This book has been written specifically for the AIMS Library Series, so its intended audience is students who are attending, have attended, or have backgrounds that would make them eligible to attend the post-graduate programs offered at the African Institute for Mathematical Sciences. The contents of this book could easily be delivered as one of the AIMS postgraduate courses, though it is primarily intended as a self study introductory guide to mathematical modelling in the atmospheric sciences. It has been prepared so that readers with a fairly thorough applied mathematics or physics background can easily, and with little additional reading, understand the main approaches, theoretical and observational underpinnings, intellectual history and challenges of the subject. It is neither a broad introduction to atmospheric science (there exist many such books which serve a very different audience than that intended here), nor is it a review of current research (since that will not serve my intended audience). This book has four distinct, but linked objectives:

  1. • introduce the beauty and wonder of atmospheric phenomena by examining a representative selection;

  2. • explain the importance of scale analysis and scaling arguments in studies of atmospheric phenomena;

  3. • emphasize the power of mathematics in developing an understanding of these phenomena;

  4. • demonstrate how a combination of mathematical modelling, numerical modelling and observations are needed to achieve the understanding.

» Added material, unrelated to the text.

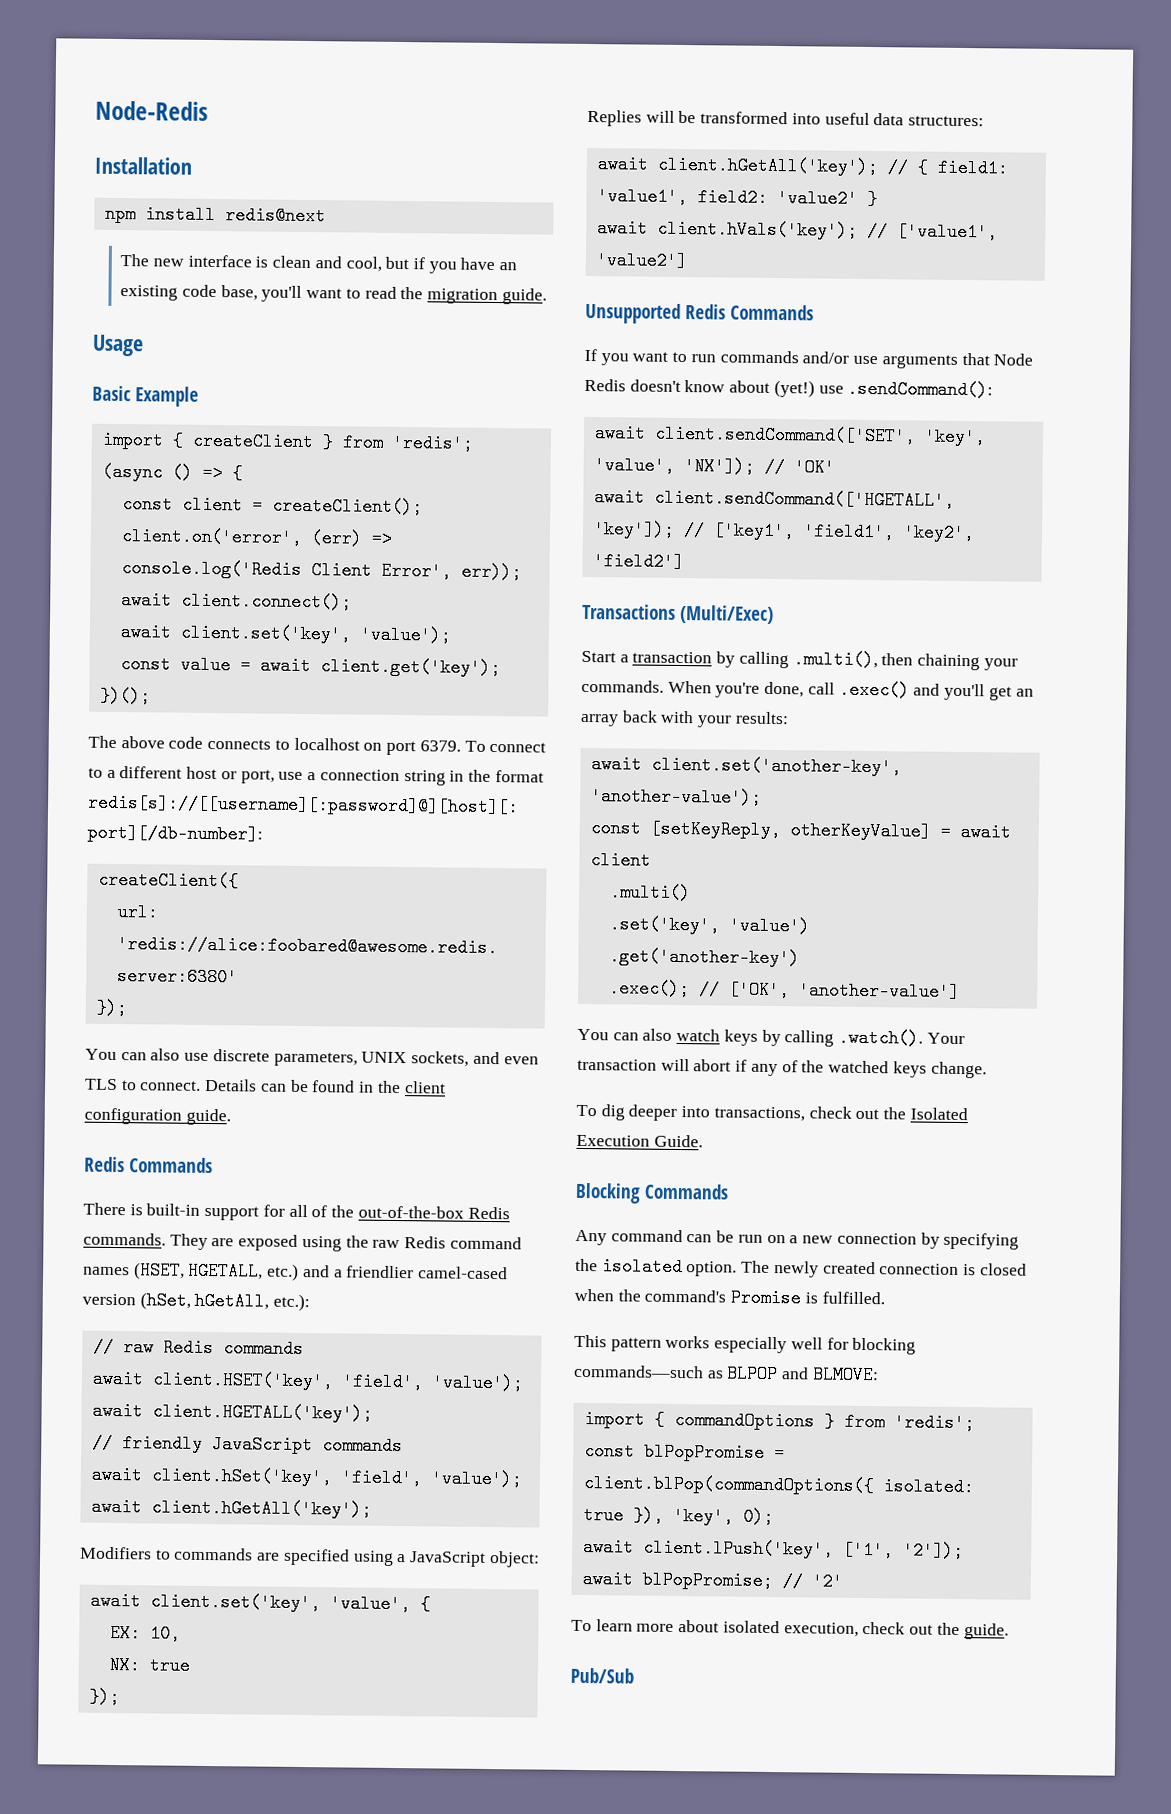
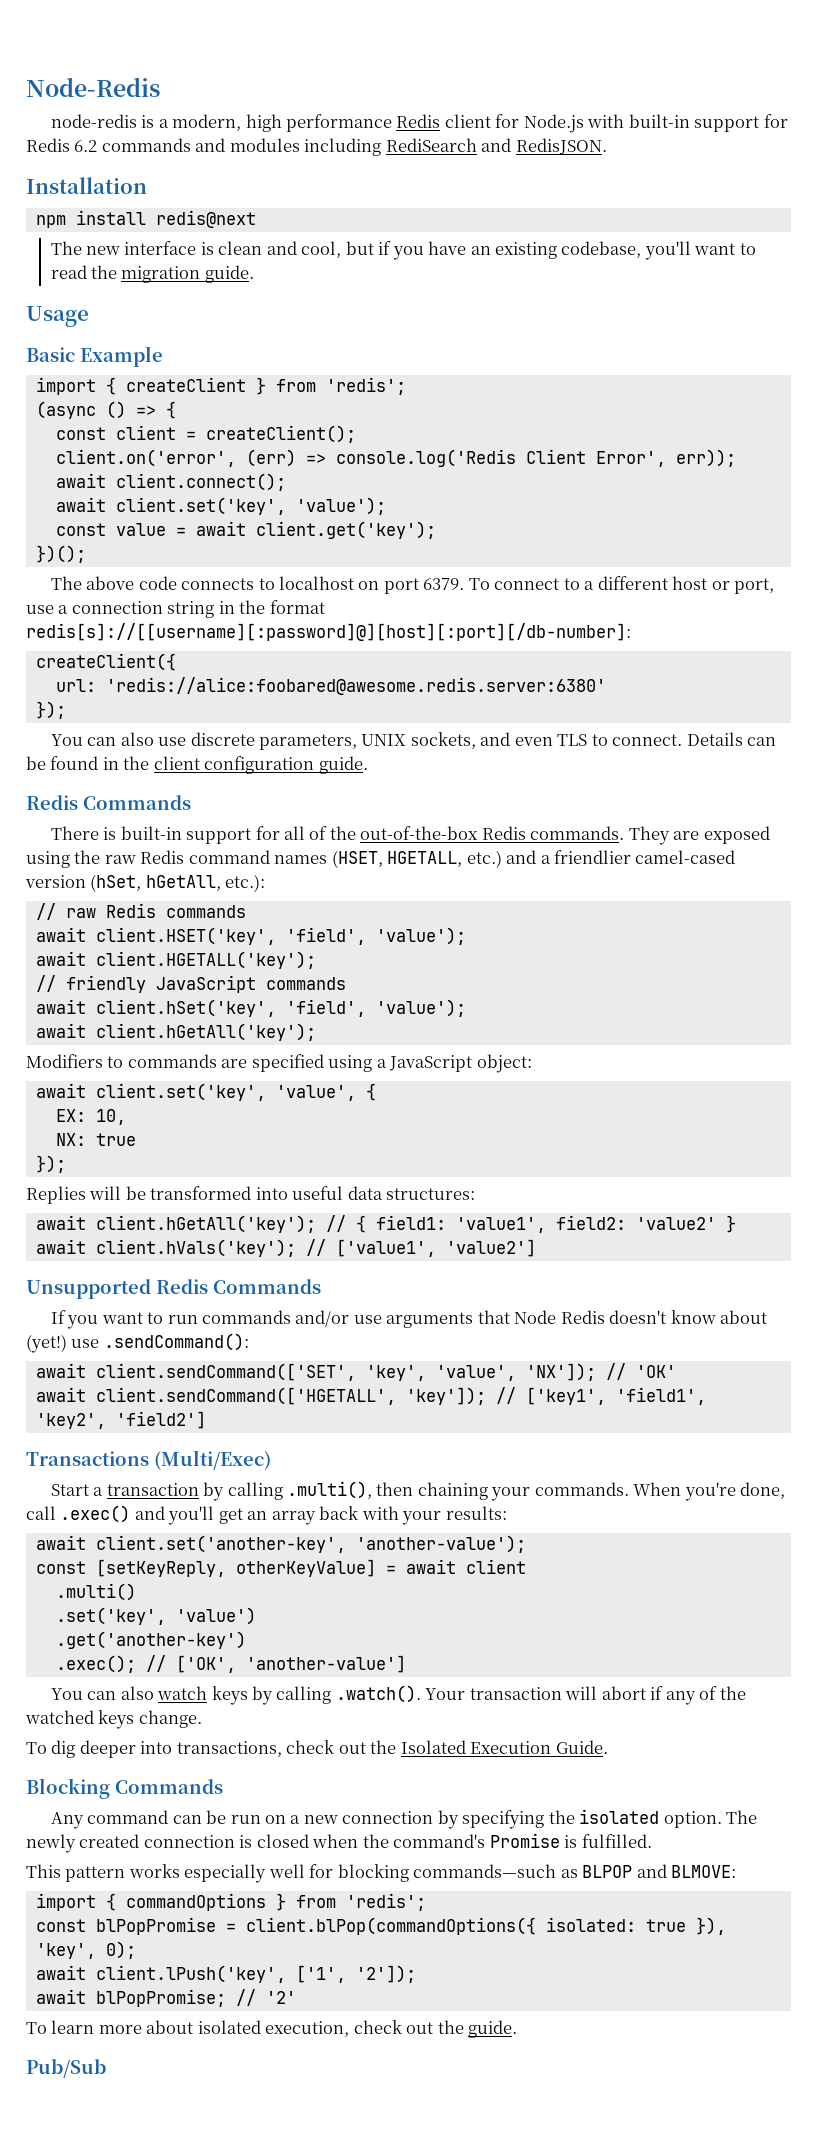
+ node-redis is a modern, high performance Redis client for Node.js with built-in support for Redis 6.2 commands and modules including RediSearch and RedisJSON.
- The new interface is clean and cool, but if you have an existing code base, you'll want to read the migration guide.
+ The new interface is clean and cool, but if you have an existing codebase, you'll want to read the migration guide.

I start with two rather lengthy introductory chapters designed to introduce the governing equations, their analytical difficulties, and how scale analysis is conducted. The substantive content of this book is organized according to the conventional scale analysis of atmospheric phenomena, and within each scale-specific section I will cover in some detail theoretical (analytical) modelling approaches. Wherever possible and appropriate, I will refer to numerical modelling and observations of the phenomena being discussed. This will be done in order to emphasize the richness of method that characterizes atmospheric science as an academic and professional discipline, but will not constitute a full discussion of atmospheric numerical modelling, or observational meteorology.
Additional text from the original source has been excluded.